**Provided data**:
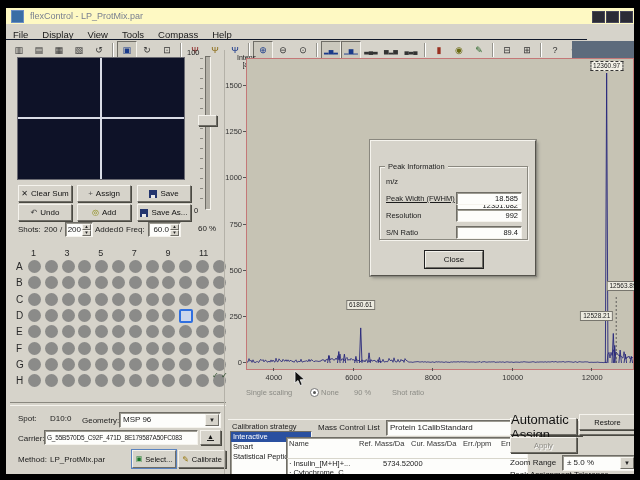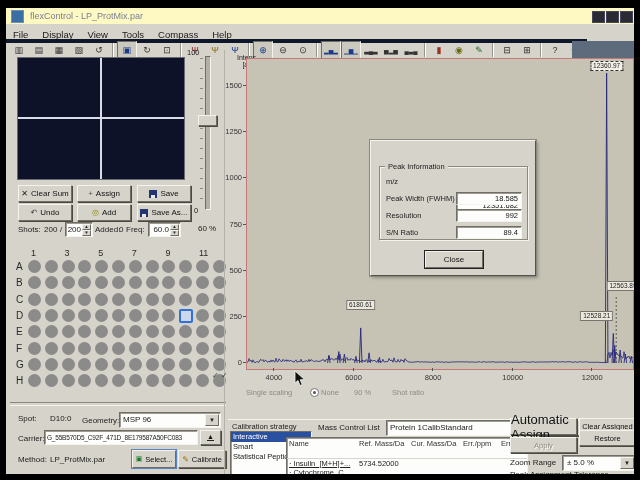"File Display View Tools Compass" div.abs { border-bottom: 4px solid #0f172a -> 1px solid #0f172a }
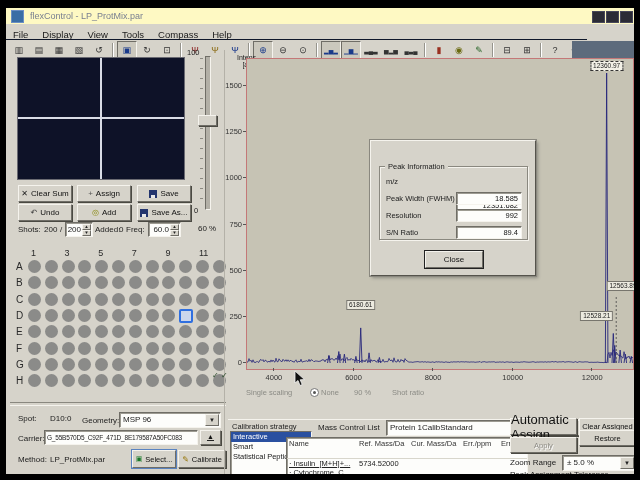"Peak Width (FWHM)" div.abs { text-decoration: none -> underline }
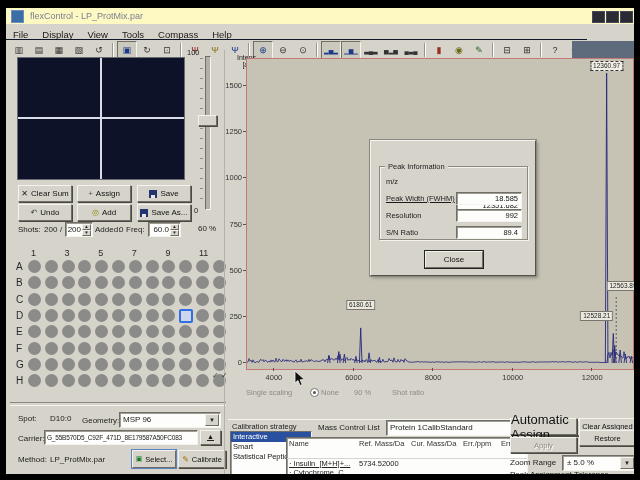"Restore" div.abs { top: 422px -> 406px }
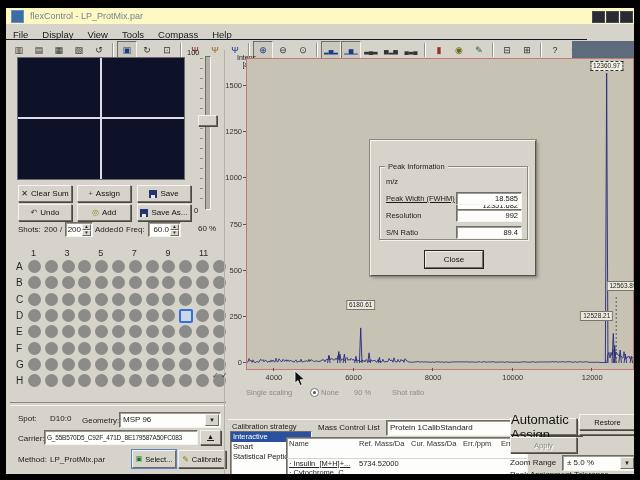"· Insulin_[M+H]+..." span.cell { text-decoration: underline -> none }
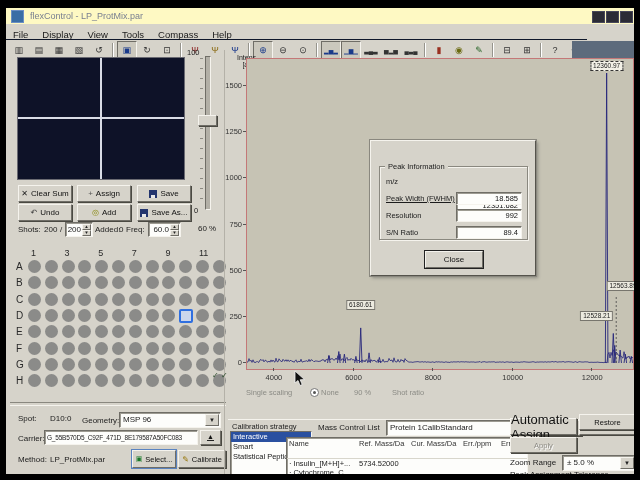"5734.52000" span.cell { margin-left: none -> 24px }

**Directions for this task**: Please reproduce exactly, and nothing more, the lines from the one containing "text-decoration: none ->" through the last line of the entries, both included; pictures stay out.

**Result of the exercise**:
"Peak Width (FWHM)" div.abs { text-decoration: none -> underline }
"Restore" div.abs { top: 422px -> 406px }
"· Insulin_[M+H]+..." span.cell { text-decoration: underline -> none }
"5734.52000" span.cell { margin-left: none -> 24px }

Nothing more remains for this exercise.